§ About this task
Gather every line below where "should" appears.

§ Records for this exercise
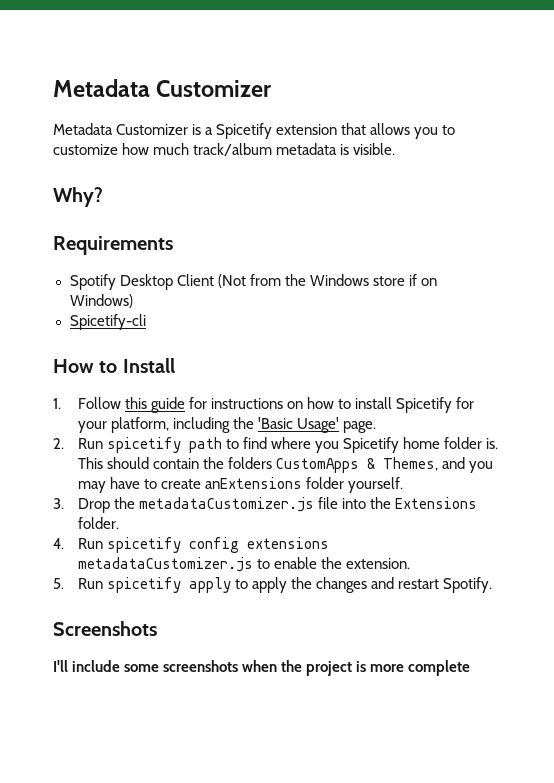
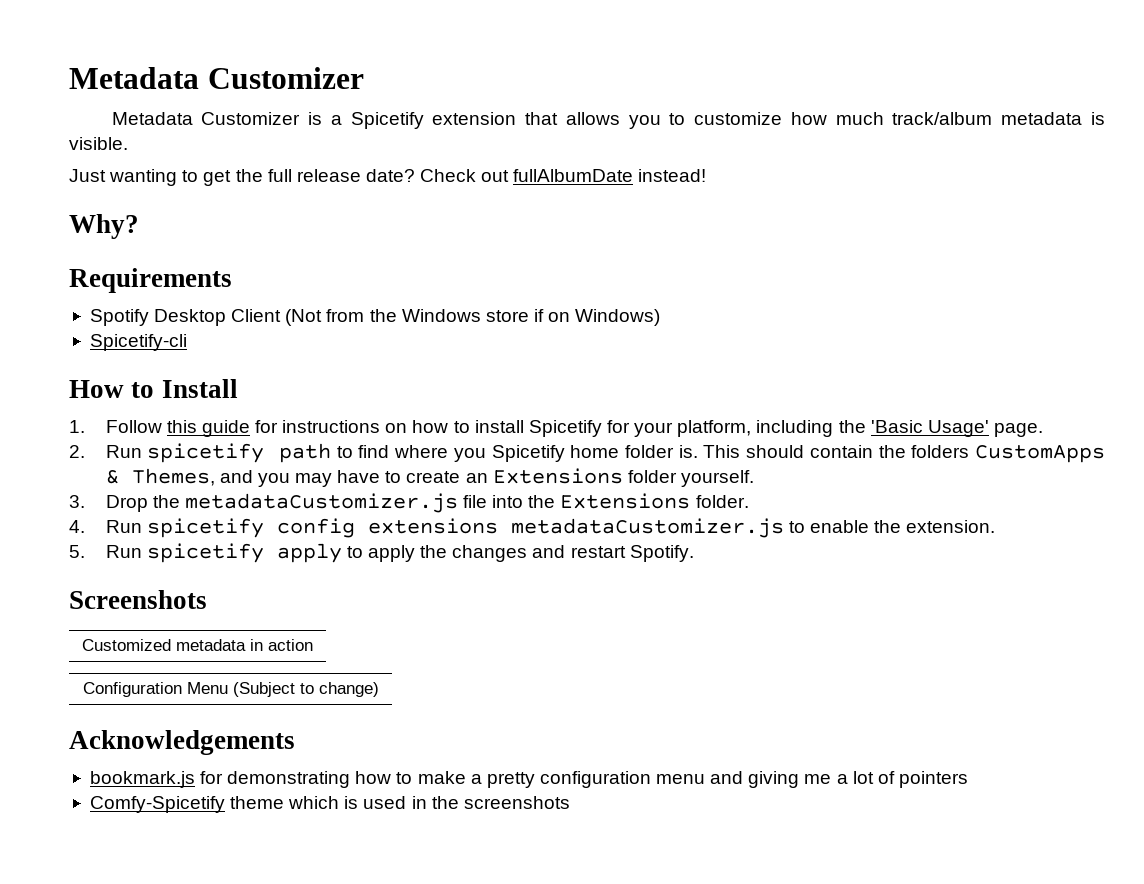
+ Just wanting to get the full release date? Check out fullAlbumDate instead!
- This should contain the folders CustomApps & Themes, and you may have to create anExtensions folder yourself.
+ This should contain the folders CustomApps & Themes, and you may have to create an Extensions folder yourself.
- I'll include some screenshots when the project is more complete
+ Customized metadata in action
+ Configuration Menu (Subject to change)
+ Acknowledgements
+ bookmark.js for demonstrating how to make a pretty configuration menu and giving me a lot of pointers
+ Comfy-Spicetify theme which is used in the screenshots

§ Your solution
- This should contain the folders CustomApps & Themes, and you may have to create anExtensions folder yourself.
+ This should contain the folders CustomApps & Themes, and you may have to create an Extensions folder yourself.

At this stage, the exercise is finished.